Disampaikan oleh Ira Noviarti selaku CEO dari Unilever Indonesa serta Chairman of Woman in Business Action Council B20 Indonesia Presidency, ada beberapa faktor yang memengaruhi.

"Gap terbesar yang terbesar adalah leadership development, promotion dan salary. Ini hal-hal yang bisa dibilang harus didorong untuk certain policy. Pada saat kita ada policy tersebut, sangat penting untuk kita bekerja sama secara keseluruhan," pungkasnya pada acara yang sama. 

Agenda tersebut berperan untuk memberikan akses terhadap perempuan. Lebih penting lagi di dunia digital saat ini. Sehingga tidak bisa bekerja sendiri. 

"Perlu diingat juga bahwa tidak semuanya juga berpusat pada perusahaan formal, di sisi informal sangat penting untuk mendukung perempuan untuk bisa connected and accelerate," tutur Ira.

Ira menceritakan, dari segi perempuan sendiri juga harus menunjukkan kepercayaan dirinya. Karena kadang ketika ditawari pada suatu jabatan banyak perempuan yang masih minder padahal dirinya pantas.

"Kita pantas bukan karena kita perempuan tapi karena memang value kita juga di sana. Kita harus percaya diri untuk bisa mengetahui dan memahami kursi yang diduduki itu," ucapnya.

3. Stigma pemimpin perempuan masih ada hingga sekarang

3. Stigma pemimpin perempuan masih ada hingga sekarang
Instagram.com/smindrawati

Menteri Keuangan Indonesia, Sri Mulyani Indrawati mengatakan bahwa ketika menjabat sebagai menteri perempuan pertama, ada stigma yang harus ia hadapi.

"Mereka anggap 'oh bos saya perempuan dan masih muda'. Banyak stereotyping yang muncul, 'oh kalau perempuan itu lebih emosional, nggak fokus, dia kayaknya detail jadinya bawel'. So all good treat, kayaknya menjadi negative treat kalau dibawa sama perempuan.
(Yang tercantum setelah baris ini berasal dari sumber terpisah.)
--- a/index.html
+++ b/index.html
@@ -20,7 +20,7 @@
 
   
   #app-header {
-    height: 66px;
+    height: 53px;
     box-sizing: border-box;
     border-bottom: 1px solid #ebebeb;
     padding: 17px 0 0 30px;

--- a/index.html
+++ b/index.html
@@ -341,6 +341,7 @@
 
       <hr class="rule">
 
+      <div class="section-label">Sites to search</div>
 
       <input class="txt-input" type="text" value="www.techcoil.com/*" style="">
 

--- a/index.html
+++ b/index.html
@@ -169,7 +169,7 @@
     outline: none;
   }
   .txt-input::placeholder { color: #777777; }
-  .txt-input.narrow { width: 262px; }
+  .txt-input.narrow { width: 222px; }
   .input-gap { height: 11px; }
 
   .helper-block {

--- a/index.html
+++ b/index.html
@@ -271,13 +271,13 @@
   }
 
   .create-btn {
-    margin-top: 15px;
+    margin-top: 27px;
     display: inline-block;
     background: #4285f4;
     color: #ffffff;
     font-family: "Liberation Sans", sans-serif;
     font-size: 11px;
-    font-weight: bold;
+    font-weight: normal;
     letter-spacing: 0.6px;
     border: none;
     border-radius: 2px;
Kalau tegas dianggapnya bossing around, detail dianggapnya bawel, kalau kita ingin perfect dianggapnya terlalu demanding," tutur Sri Mulyani.
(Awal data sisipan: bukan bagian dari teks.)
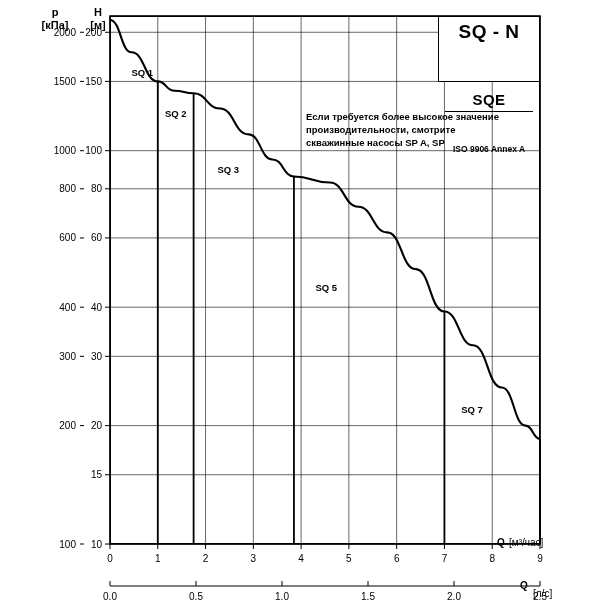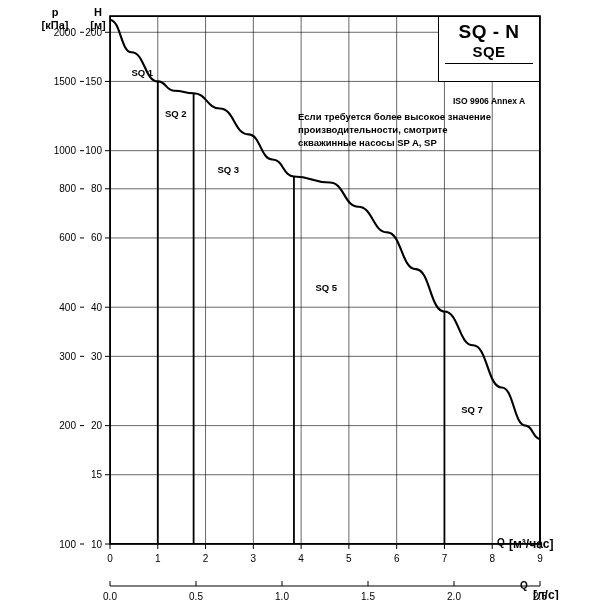--- a/index.html
+++ b/index.html
@@ -18,7 +18,7 @@
   .legend-box{border:1.4px solid #000;box-sizing:border-box;text-align:center;background:#fff;}
   .legend-l1{font-size:15px;font-weight:bold;letter-spacing:.5px;}
   .legend-l2{font-size:19px;font-weight:bold;letter-spacing:.5px;}
-  .legend-l3{font-size:15px;font-weight:bold;letter-spacing:.5px;}
+  .legend-l3{font-size:15px;font-weight:bold;letter-spacing:.5px;margin-top:48px;}
   .legend-sep{border-top:1.2px solid #000;margin:3px 6px 2px 6px;}
   .legend-l4{font-size:8.5px;font-weight:bold;margin-top:32px;}
 

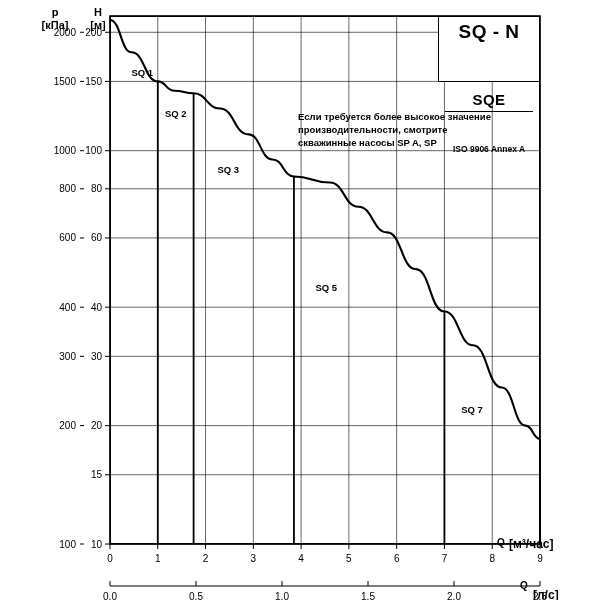--- a/index.html
+++ b/index.html
@@ -22,7 +22,7 @@
   .legend-sep{border-top:1.2px solid #000;margin:3px 6px 2px 6px;}
   .legend-l4{font-size:8.5px;font-weight:bold;margin-top:32px;}
 
-  .note{font-size:9.5px;font-weight:bold;line-height:13px;}
+  .note{font-size:9.5px;font-weight:bold;line-height:13px;margin-left:8px;}
 
   .q-label{font-size:10px;font-weight:bold;}
   .q-unit{font-size:12px;font-weight:bold;}

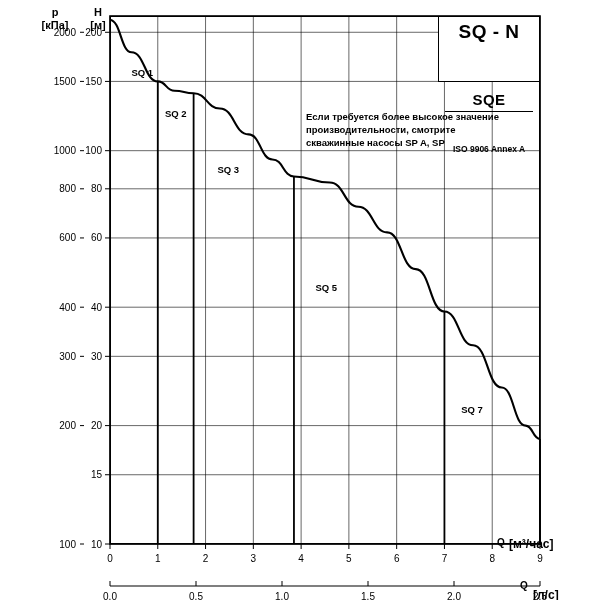--- a/index.html
+++ b/index.html
@@ -25,7 +25,7 @@
   .note{font-size:9.5px;font-weight:bold;line-height:13px;margin-left:8px;}
 
   .q-label{font-size:10px;font-weight:bold;}
-  .q-unit{font-size:12px;font-weight:bold;}
+  .q-unit{font-size:10px;font-weight:normal;}
 </style>
 </head>
 <body>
Menurut Sri Mulyani, anggapan itu adalah tantangan yang harus dibuktikan. Jadi ujiannya adalah apakah memang bisa untuk melaksanakan tugas yang diberikan dengan baik.

"Persistent, consistent tapi juga strategic dan organize menjadi sangat penting. Itu sebagai perempuan advantage, karena terbiasa jugling dengan banyak hal," tuturnya.
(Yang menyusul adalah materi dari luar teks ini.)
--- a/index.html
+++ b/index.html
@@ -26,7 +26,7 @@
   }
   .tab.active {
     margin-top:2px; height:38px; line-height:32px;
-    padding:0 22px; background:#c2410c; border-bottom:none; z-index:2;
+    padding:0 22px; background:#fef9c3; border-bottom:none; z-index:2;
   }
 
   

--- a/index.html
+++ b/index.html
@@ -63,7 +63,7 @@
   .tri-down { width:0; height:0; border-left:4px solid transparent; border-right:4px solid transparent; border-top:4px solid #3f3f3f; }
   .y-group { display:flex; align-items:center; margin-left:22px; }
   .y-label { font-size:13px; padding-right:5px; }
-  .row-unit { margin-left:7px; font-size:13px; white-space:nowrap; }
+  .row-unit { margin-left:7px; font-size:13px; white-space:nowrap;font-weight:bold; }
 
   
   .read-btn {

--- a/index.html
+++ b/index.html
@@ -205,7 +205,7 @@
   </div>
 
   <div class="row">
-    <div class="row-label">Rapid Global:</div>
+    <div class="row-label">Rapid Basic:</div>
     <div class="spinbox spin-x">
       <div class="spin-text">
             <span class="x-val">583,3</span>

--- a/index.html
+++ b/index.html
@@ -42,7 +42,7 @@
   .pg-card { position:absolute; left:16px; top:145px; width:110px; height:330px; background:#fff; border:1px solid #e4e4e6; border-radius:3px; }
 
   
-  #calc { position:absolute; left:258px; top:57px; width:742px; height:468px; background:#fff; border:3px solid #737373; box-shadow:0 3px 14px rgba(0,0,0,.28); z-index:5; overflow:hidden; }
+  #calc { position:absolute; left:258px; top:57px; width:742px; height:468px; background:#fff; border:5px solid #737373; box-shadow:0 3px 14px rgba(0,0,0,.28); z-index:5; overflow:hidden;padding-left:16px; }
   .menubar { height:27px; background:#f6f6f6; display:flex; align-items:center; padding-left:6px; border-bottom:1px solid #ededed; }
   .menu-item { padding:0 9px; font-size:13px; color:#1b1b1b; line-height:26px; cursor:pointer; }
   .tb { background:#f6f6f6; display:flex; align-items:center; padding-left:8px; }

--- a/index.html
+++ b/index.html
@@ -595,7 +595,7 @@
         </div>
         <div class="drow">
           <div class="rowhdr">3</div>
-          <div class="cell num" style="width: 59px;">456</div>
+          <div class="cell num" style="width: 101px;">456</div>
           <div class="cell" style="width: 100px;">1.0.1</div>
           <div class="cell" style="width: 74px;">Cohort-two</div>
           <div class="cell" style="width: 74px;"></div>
Sekarang dengan adanya dukungan teknologi bisa dibilang perempuan bisa leluasa jugling dengan kehidupan pribadi dan pekerjaannya. Di beberapa berpusahaan juga sudah berkembang banyak kebijakan untuk mendukung perempuan untuk menyusui atau mengurus anak misalnya.

Itulah tadi peran perempuan penting untuk duduk di kursi kepemimpinan. Sebab banyak visi yang bisa membantu banyak perempuan lain.